• Description of the task:
Transcribe exactly everything in the data below from the line containing "- All the normal" down to the line containing "permissive primitives settings", both lines included and nothing further.
* * * * * * *
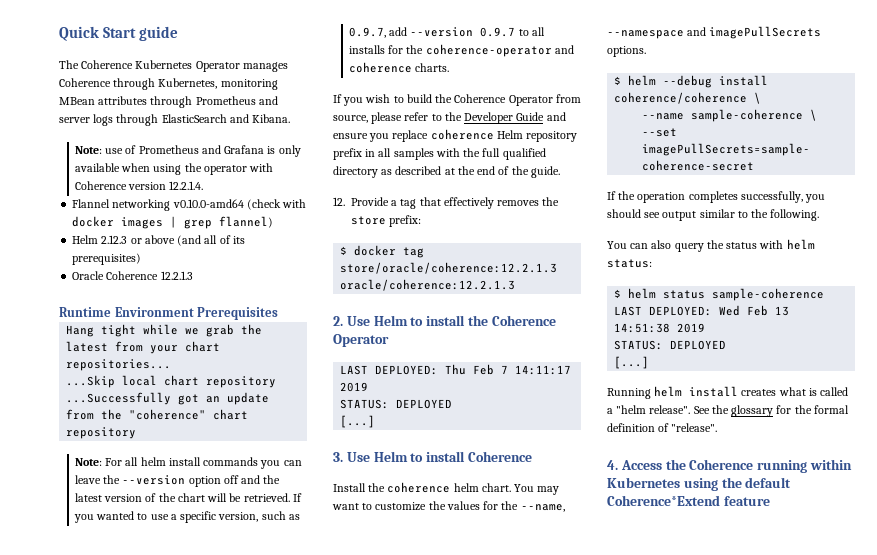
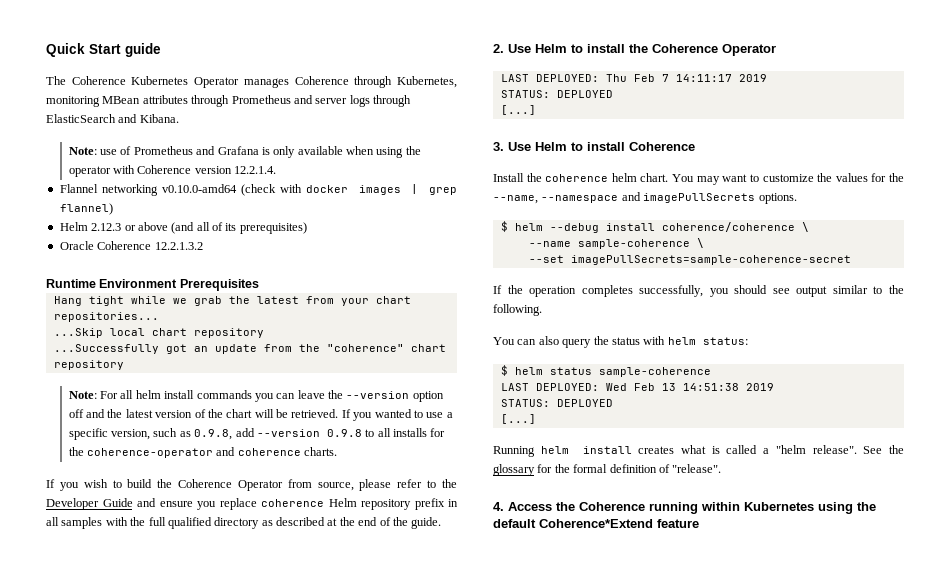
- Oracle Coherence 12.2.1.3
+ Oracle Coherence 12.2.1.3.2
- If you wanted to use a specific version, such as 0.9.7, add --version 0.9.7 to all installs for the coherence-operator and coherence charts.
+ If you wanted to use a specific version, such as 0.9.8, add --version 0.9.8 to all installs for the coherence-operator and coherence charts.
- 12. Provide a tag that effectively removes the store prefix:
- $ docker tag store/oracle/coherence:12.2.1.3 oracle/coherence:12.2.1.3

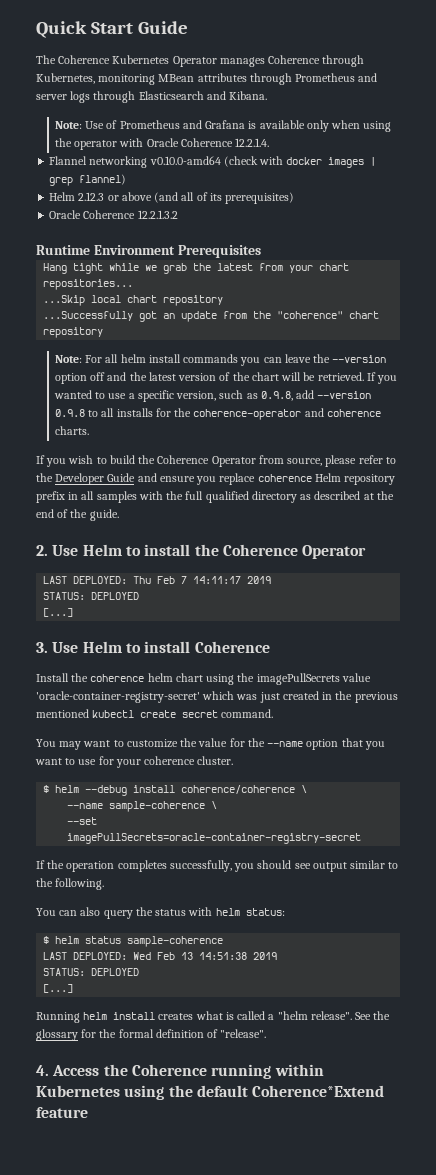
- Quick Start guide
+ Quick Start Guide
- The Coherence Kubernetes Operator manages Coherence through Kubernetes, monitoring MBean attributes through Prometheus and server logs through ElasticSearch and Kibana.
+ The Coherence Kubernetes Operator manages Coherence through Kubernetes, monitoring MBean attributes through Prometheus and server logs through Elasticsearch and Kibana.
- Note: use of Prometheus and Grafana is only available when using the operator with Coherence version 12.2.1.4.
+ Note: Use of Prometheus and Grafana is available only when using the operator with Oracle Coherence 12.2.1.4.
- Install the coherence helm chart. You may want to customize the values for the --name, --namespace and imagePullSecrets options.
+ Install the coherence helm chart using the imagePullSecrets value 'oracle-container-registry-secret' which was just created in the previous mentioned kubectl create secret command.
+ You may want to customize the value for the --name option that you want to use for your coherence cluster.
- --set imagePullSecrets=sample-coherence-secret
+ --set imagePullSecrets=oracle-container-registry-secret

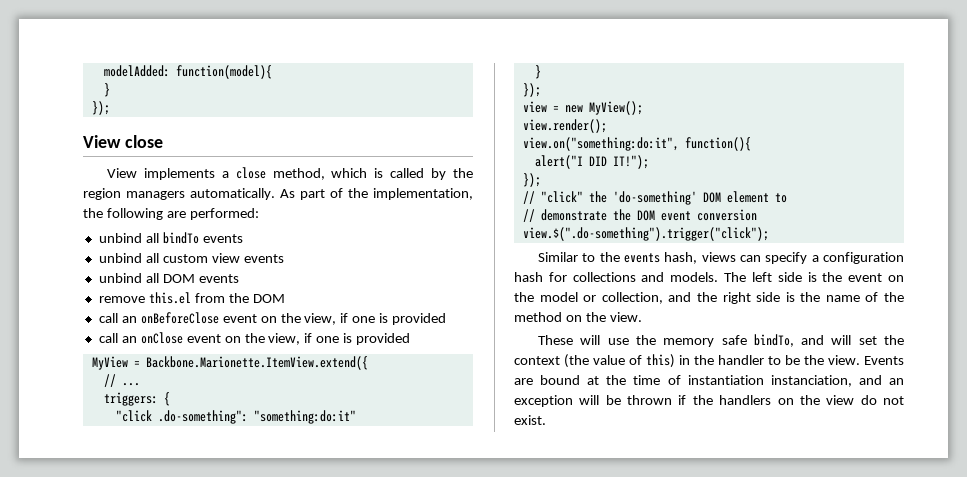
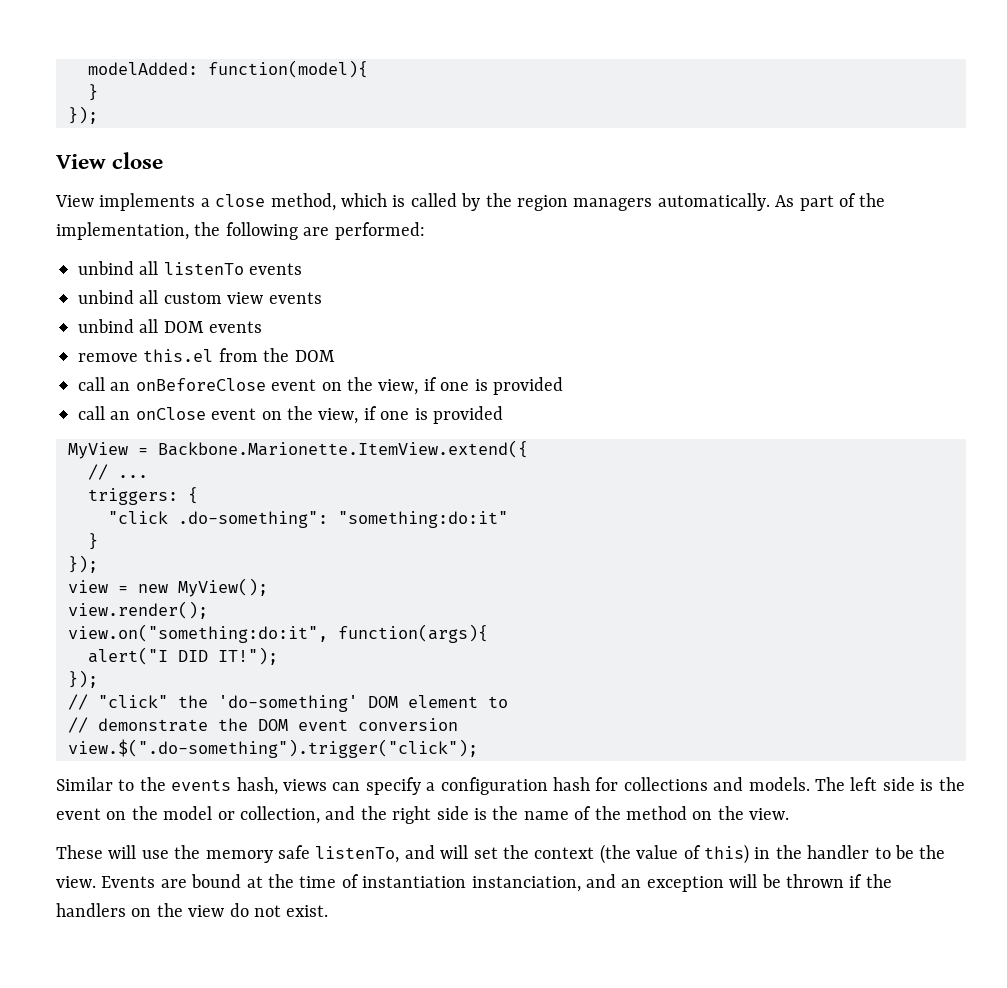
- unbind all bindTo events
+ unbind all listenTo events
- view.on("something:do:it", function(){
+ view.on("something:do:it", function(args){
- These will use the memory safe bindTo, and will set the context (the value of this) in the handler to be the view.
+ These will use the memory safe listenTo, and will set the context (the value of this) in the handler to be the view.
* * * * * * *
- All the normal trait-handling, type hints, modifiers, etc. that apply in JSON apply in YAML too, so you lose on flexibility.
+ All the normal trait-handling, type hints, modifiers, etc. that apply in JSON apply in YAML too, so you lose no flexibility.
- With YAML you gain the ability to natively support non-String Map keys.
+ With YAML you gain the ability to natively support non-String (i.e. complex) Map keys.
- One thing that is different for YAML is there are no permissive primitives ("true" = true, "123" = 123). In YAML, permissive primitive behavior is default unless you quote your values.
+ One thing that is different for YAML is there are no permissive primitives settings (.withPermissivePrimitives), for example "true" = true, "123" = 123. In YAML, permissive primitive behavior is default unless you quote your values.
* * * * * * *
• Response area:
- All the normal trait-handling, type hints, modifiers, etc. that apply in JSON apply in YAML too, so you lose on flexibility.
+ All the normal trait-handling, type hints, modifiers, etc. that apply in JSON apply in YAML too, so you lose no flexibility.
- With YAML you gain the ability to natively support non-String Map keys.
+ With YAML you gain the ability to natively support non-String (i.e. complex) Map keys.
- One thing that is different for YAML is there are no permissive primitives ("true" = true, "123" = 123). In YAML, permissive primitive behavior is default unless you quote your values.
+ One thing that is different for YAML is there are no permissive primitives settings (.withPermissivePrimitives), for example "true" = true, "123" = 123. In YAML, permissive primitive behavior is default unless you quote your values.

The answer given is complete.